(ASSIGNED TASK): Reproduce exactly the lines of this material that begin at the line with "font-size: 27px ->" and end at the line with "html: <div> <div>分子实验平台</div>", both included. Omit the pictures and everything else.

(RECORDS TO USE):
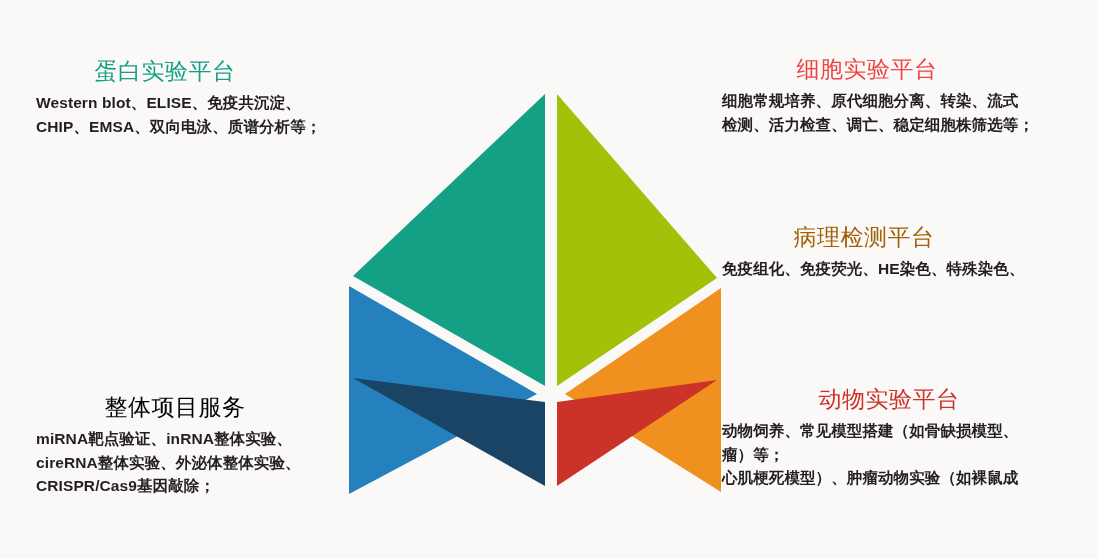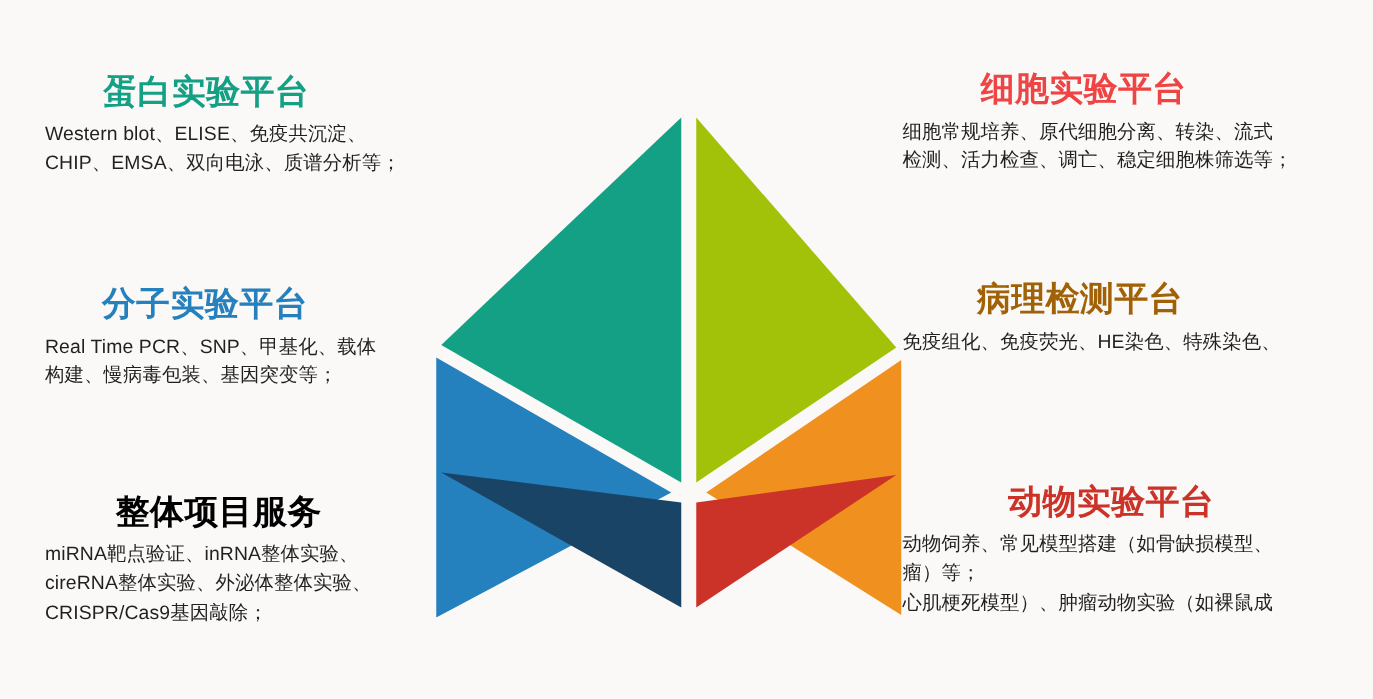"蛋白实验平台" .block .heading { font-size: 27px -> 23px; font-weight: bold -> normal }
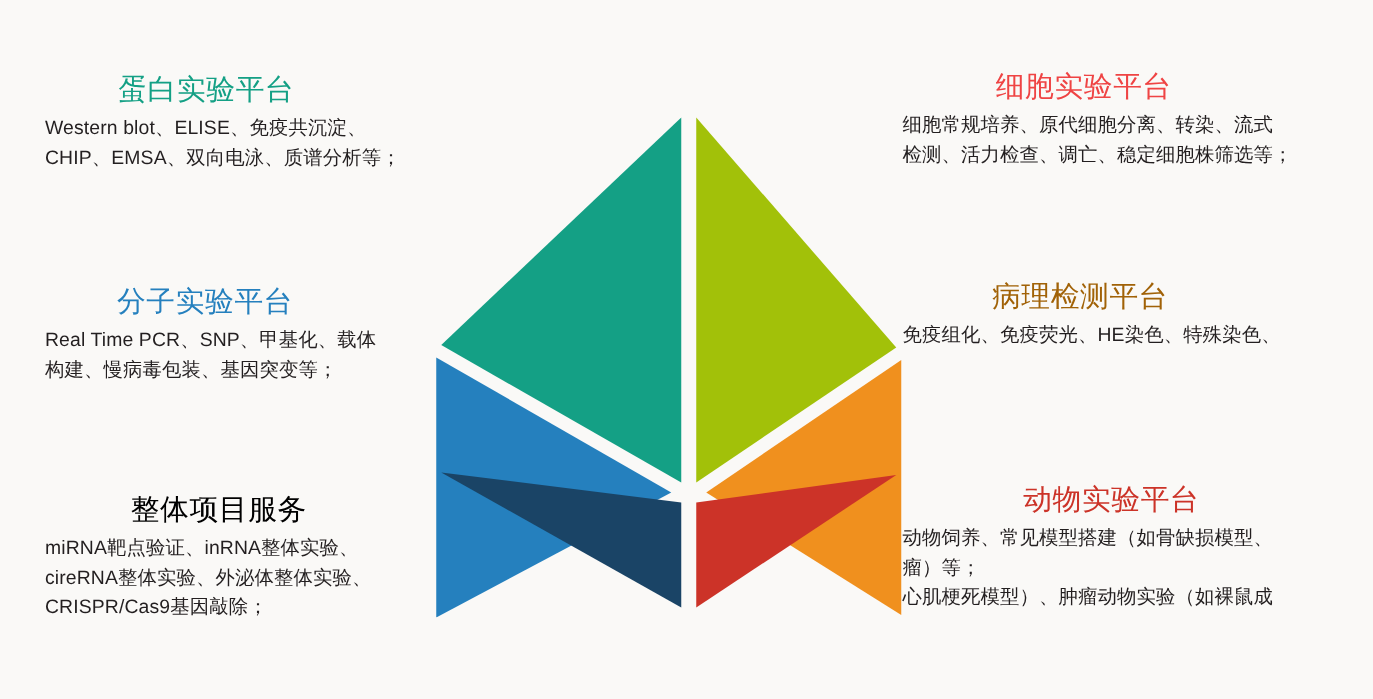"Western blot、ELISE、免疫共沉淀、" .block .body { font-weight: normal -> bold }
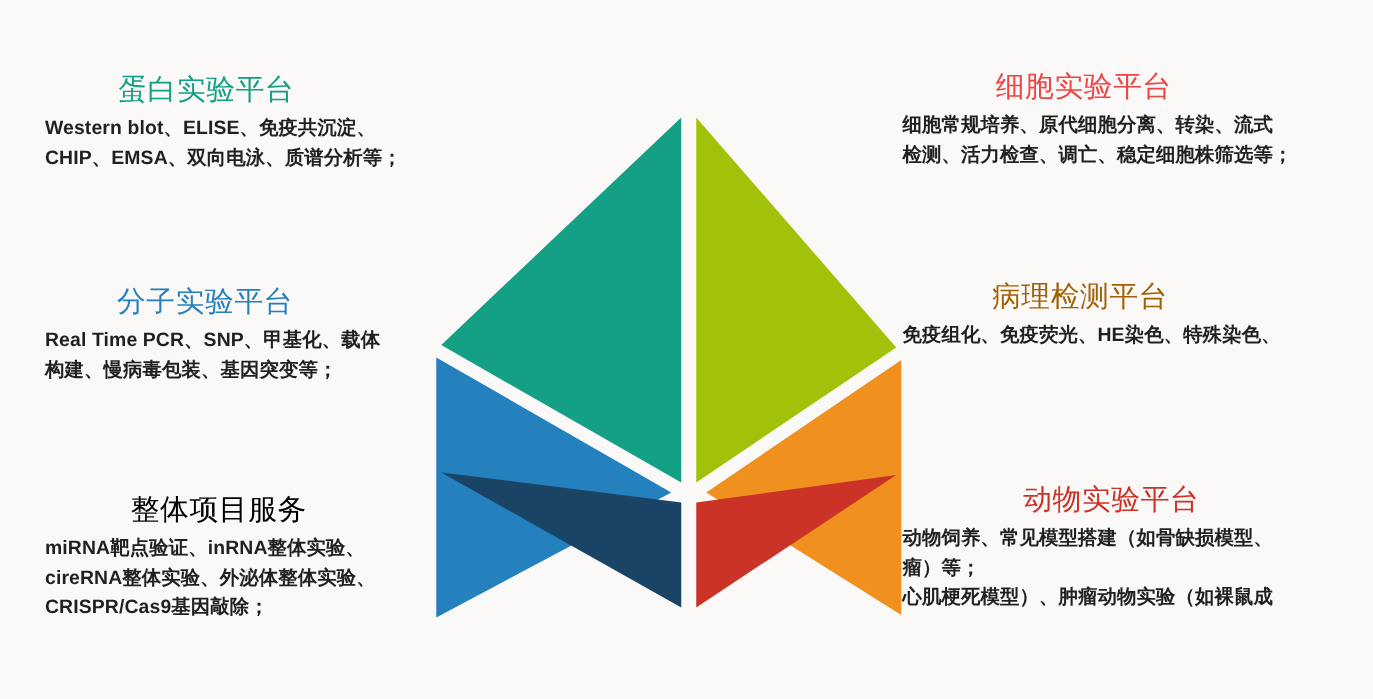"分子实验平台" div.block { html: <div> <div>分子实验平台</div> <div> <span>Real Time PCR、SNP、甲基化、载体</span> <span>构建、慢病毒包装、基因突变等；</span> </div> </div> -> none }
* * *
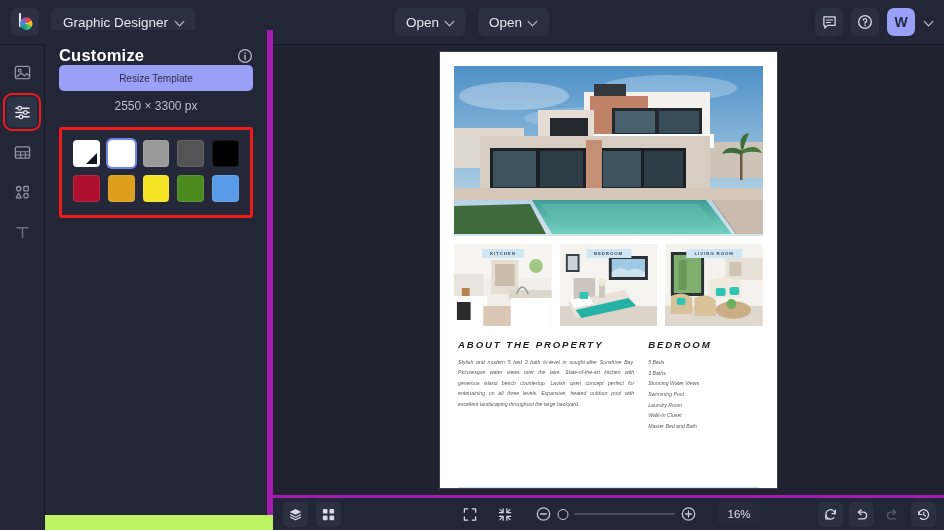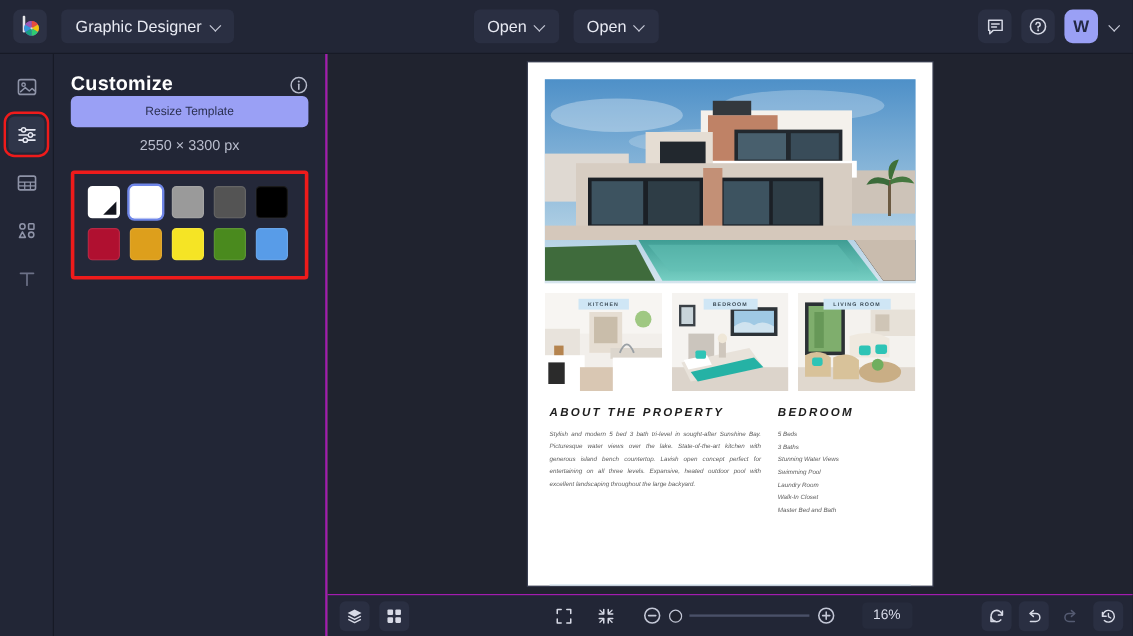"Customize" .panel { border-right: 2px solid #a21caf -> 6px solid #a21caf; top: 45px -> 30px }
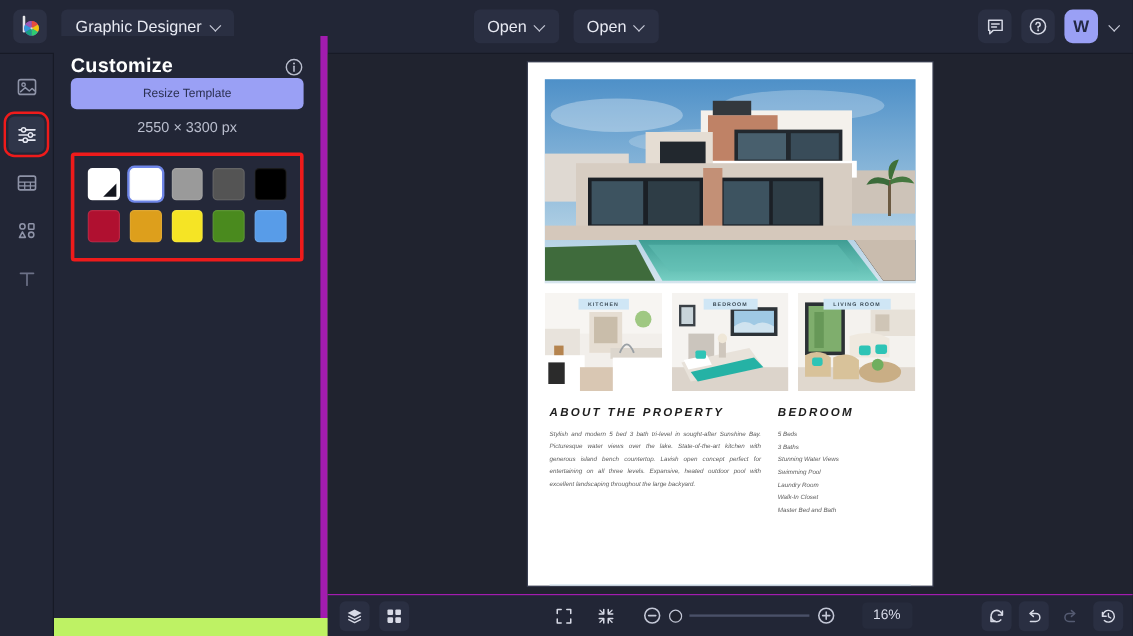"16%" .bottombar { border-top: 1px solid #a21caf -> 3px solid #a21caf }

(RESPONSE BELOW):
"蛋白实验平台" .block .heading { font-size: 27px -> 23px; font-weight: bold -> normal }
"Western blot、ELISE、免疫共沉淀、" .block .body { font-weight: normal -> bold }
"分子实验平台" div.block { html: <div> <div>分子实验平台</div> <div> <span>Real Time PCR、SNP、甲基化、载体</span> <span>构建、慢病毒包装、基因突变等；</span> </div> </div> -> none }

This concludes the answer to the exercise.